[tor-dev] Understanding the guard/md issue (#21969)

Discussion:

George Kadianakis

2017-10-28 14:19:34 UTC

Hey Tim,

just wanted to ask a clarifying question wrt #21969.

First of all there are various forms of #21969 (aka the "missing
descriptors for some of our primary entry guards" issue). Sometimes it
occurs for 10 mins and then goes away, whereas for other people it
disables their service permanently (until restart). I call this the
hardcore case of #21969. It has happened to me and disabled my service
for days, and I've also seen it happen to other people (e.g. dgoulet).

So. We have found various md-related bugs and put them as children of
#21969. Do you think we have found the bugs that can cause the hardcore
case of #21969? That is, is any of these bugs (or a bug combo) capable
of permanently disabling an onion service?

It seems to me that all the bugs identified so far can only cause #21969
to occur for a few hours before it self-heals itself. IIUC, even the
most fundamental bugs like #23862 and #23863 are only temporarily, since
eventually one of the dirguards will fetch the missing mds and give them
to the client. Do you think that's the case?
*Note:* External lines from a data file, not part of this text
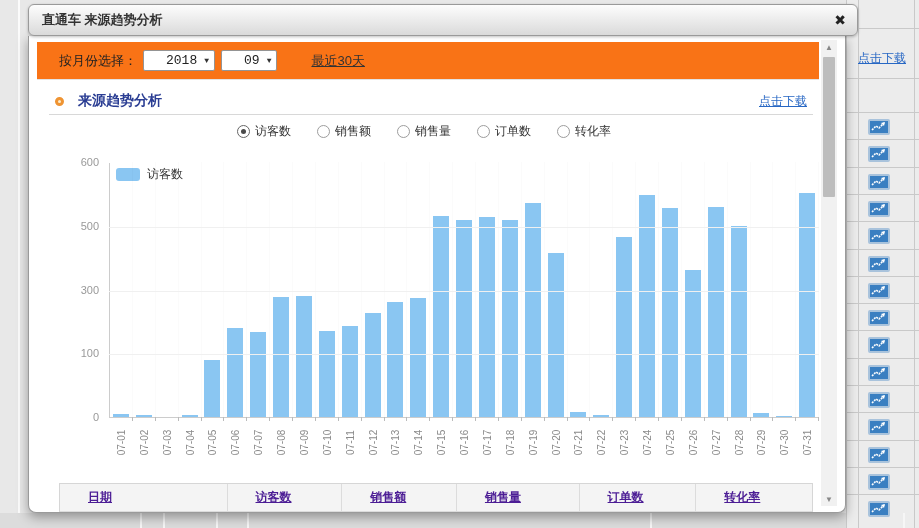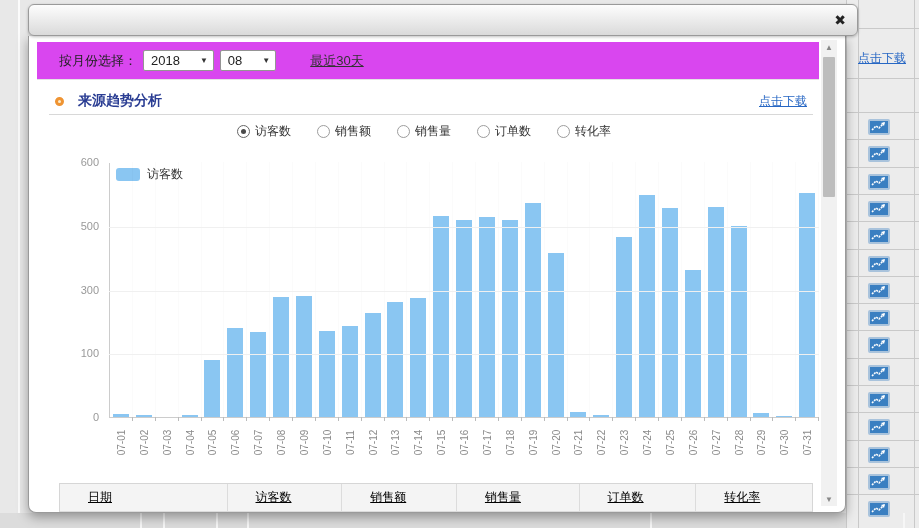"直通车 来源趋势分析" span.modal-title { html: none -> <span>直通车 来源趋势分析</span> }
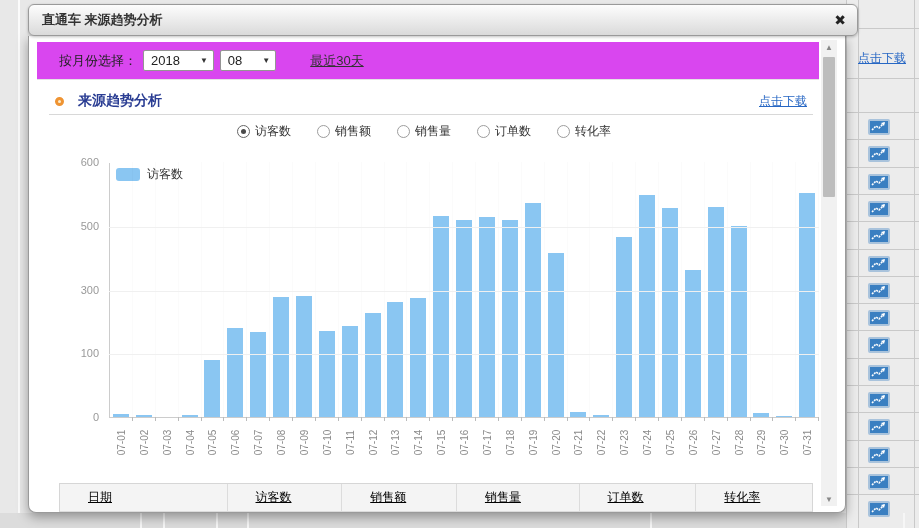"按月份选择：" .filter-row { background: #d946ef -> #f97316 }
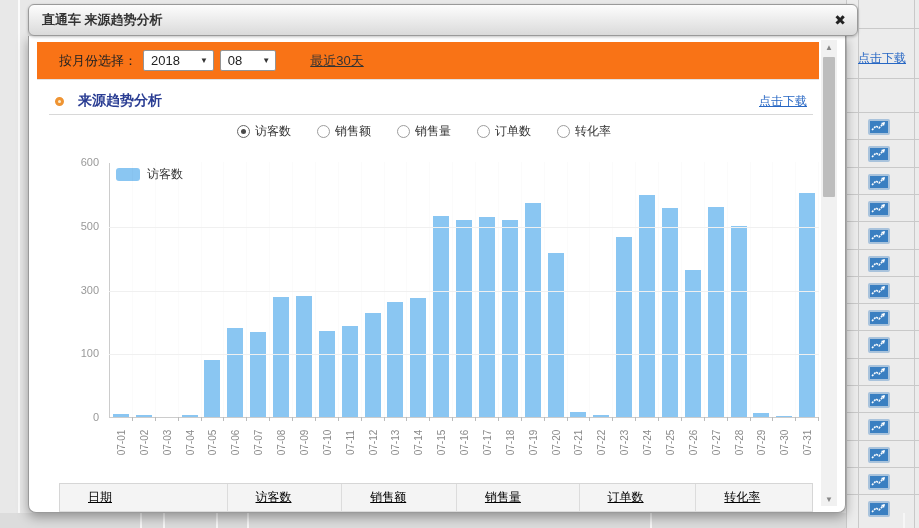"2018" .select-box { font-family: none -> Liberation Mono, monospace; gap: 20px -> 7px; padding: 2px 5px 2px 7px -> 2px 5px 2px 22px }
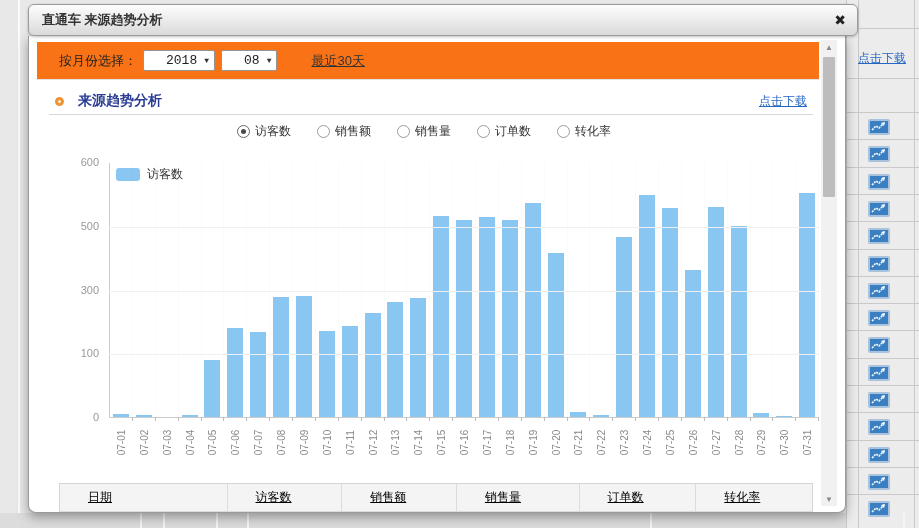"08" span { text: 08 -> 09 }
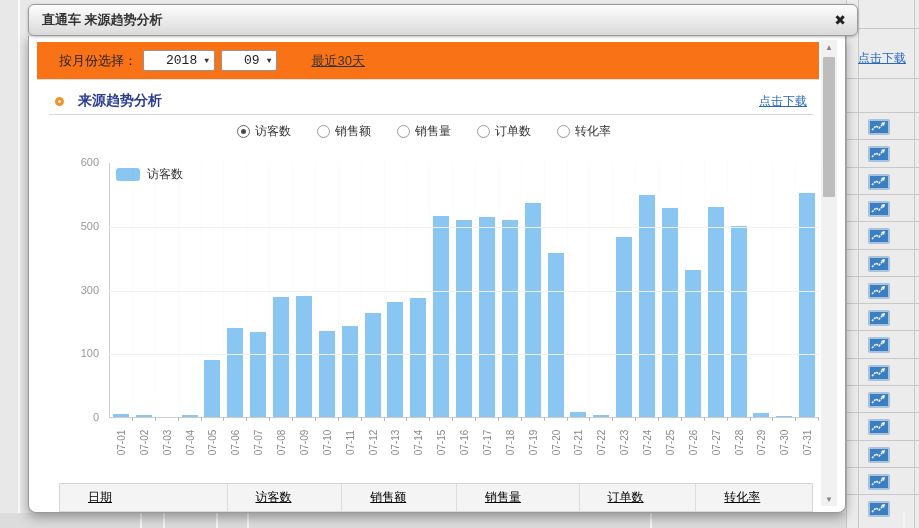"日期" .th a { color: #000000 -> #4c1d95; font-weight: normal -> bold }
I'm asking you because I plan to spend some serious time next week on
#21969-related issues, and I'd like to prioritize between bug hunting
and bug fixing. That is, if the root cause of the hardcore case of
#21969 is still out there, I'd like to continue bug hunting until I find
it.

Let me know what you think! Perhaps you have other ideas here of how we
should approach this issue.

Cheers!! :)

PS: Sending this as an email since our timezones are making it kind hard
to synch up on IRC.

teor

2017-10-28 21:59:02 UTC

Permalink

Post by George Kadianakis
Hey Tim,
just wanted to ask a clarifying question wrt #21969.
First of all there are various forms of #21969 (aka the "missing
descriptors for some of our primary entry guards" issue). Sometimes it
occurs for 10 mins and then goes away, whereas for other people it
disables their service permanently (until restart). I call this the
hardcore case of #21969. It has happened to me and disabled my service
for days, and I've also seen it happen to other people (e.g. dgoulet).
So. We have found various md-related bugs and put them as children of
#21969. Do you think we have found the bugs that can cause the hardcore
case of #21969? That is, is any of these bugs (or a bug combo) capable
of permanently disabling an onion service?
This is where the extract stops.